Another hugely impactful paper, this work is widely credited with introducing and popularising the attention mechanism at the core of the Transformer architecture that underpins so many of today’s state-of-the-art AI models.

Seven people standing on a stage facing the camera. Two of the people in the middle are holding up certificates titled "test of time runner up"

Co-authors Yoshua Bengio and Dzmitry Bahdanau accepting their certificates, accompanied by the ICLR 2025 program chairs and general chair. Not pictured: Kyunghyun Cho.

Bahdanau highlighted contemporaneous work along the same lines including Memory Networks (Weston et al, also at ICLR 2015) and Neural Turing Machines (Graves et al, 2014), all of which went against the grain at a time when recurrent neural networks (RNNs) were the go-to architecture for sequence processing.

While developing the paper, Bahdanau had heard rumours of a big neural-net based translation project within Google, with a much larger compute budget than Bahdanau’s lab. This Google project turned out to be the sequence-to-sequence paper which later won the NeurIPS 2024 test of time award.

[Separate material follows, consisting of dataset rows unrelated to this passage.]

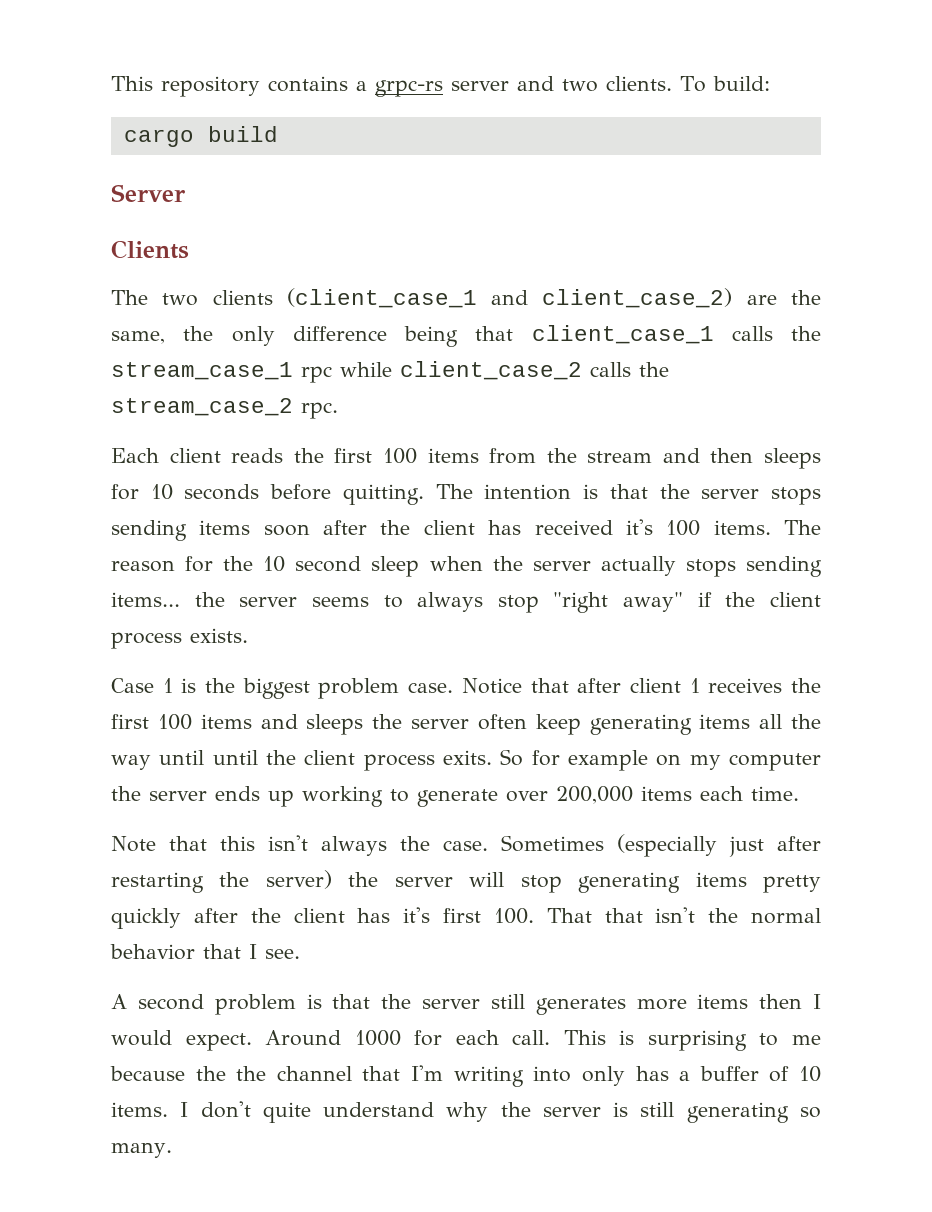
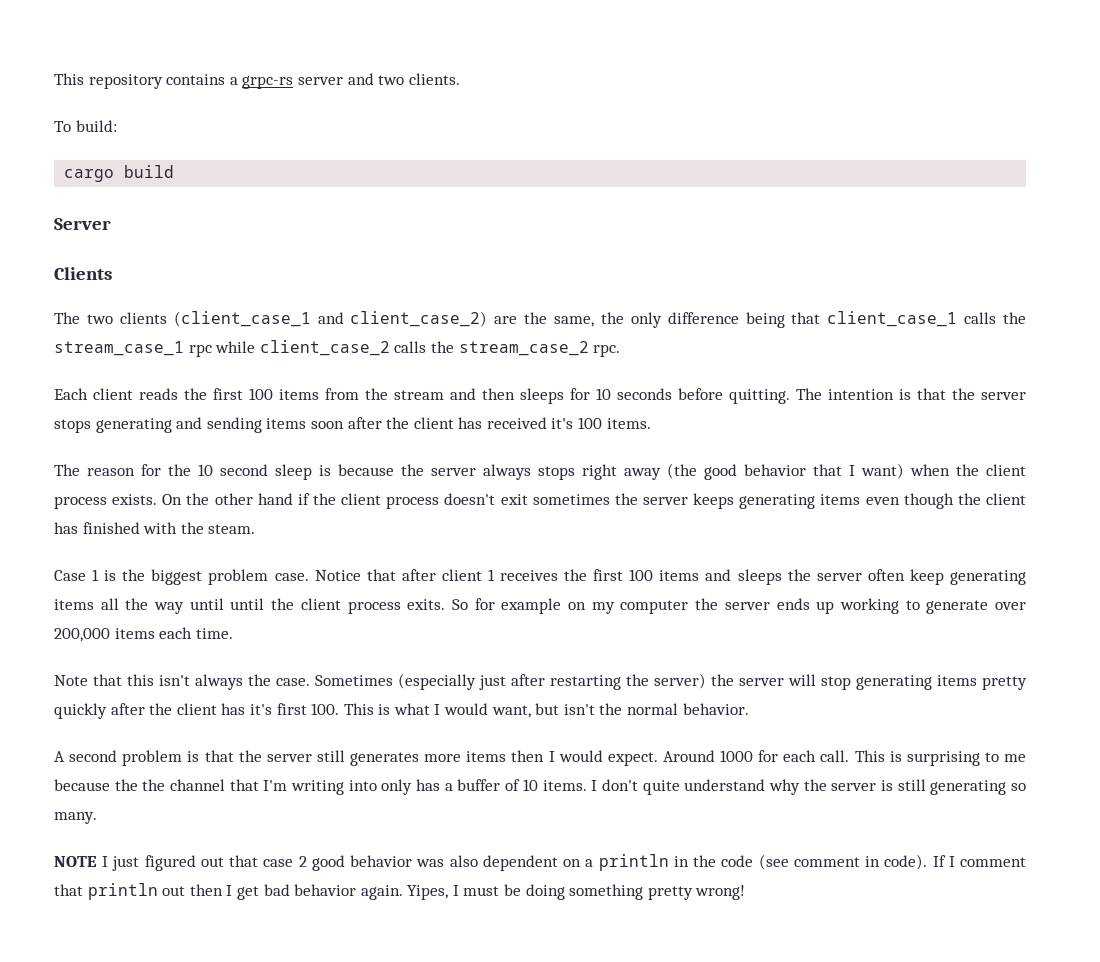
(672, 83) none -> (460, 79) //
(822, 496) none -> [95,417,203,433] generating and
(771, 527) none -> (651, 423) //
[429,556,822,577] [111,592,821,613] [111,628,248,649] when the server actually stops sending items... the server seems to always stop "right away" if the client process exists. -> [319,463,1026,480] [54,493,1026,509] [54,522,256,534] is because the server always stops right away (the good behavior that I want) when the client process exists. On the other hand if the client process doesn't exit sometimes the server keeps generating items even though the client has finished with the steam.
[546,907,822,924] [110,944,300,960] That that isn't the normal behavior that I see. -> [343,703,749,718] This is what I would want, but isn't the normal behavior.
(172, 1150) none -> [54,854,1027,871] [54,883,746,900] // NOTE I just figured out that case 2 good behavior was also dependent on a println in the code (see comment in code). If I comment that println out then I get bad behavior again. Yipes, I must be doing something pretty wrong!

Once again, desperation drove innovation, and Bahdanau looked for ways to model long-term dependencies (i.e., reliably translate long sentences) that could perform well using only the 4 GPUs in his lab.

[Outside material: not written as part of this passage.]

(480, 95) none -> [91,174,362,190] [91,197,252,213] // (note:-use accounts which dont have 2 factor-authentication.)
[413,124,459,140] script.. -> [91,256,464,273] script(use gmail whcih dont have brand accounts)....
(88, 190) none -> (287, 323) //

After a few failed attempts, one key idea made a big difference: letting the model “search” for required info across a sequence. Shortly before publication, the search terminology was replaced by the phrase “a mechanism of attention”.

This attention mechanism was adopted in the 2017 paper Attention is All You Need, which introduced the Transformer architecture, and Bahdanau credited this paper with four great ideas:

  1. Do attention at all layers, not just the top
  2. Attend to the previous layer for all positions in parallel
  3. Use many attention heads
  4. Ditch the RNN

Bahdanau also ended his talk with a discussion on the field of AI as a whole. At this point, as if on cue, a loud thunderstorm above the venue punctuated proceedings with ominous rumbles.

Risks, Concerns, and Mitigations

Both Kingma and Bahdanau ended their talks by expressing concerns about the field of AI, and the impact it could have if sufficient mitigations are not taken.

While acknowledging other categories of risks, they both focused on the potentially destabilising political and economic effects of widely-deployed powerful AI systems.

Kingma called for mitigations in the form of technological countermeasures, sensible AI regulations, and a strengthening of social support systems.

"Dzmitry Bahdanau standing behind a lectern, addressing the audience"

Dzmitry Bahdanau

Bahdanau highlighted the importance of private, local, and cheap-to-run AI systems, and called for researchers to treat amortised local inference cost as a key consideration when developing models.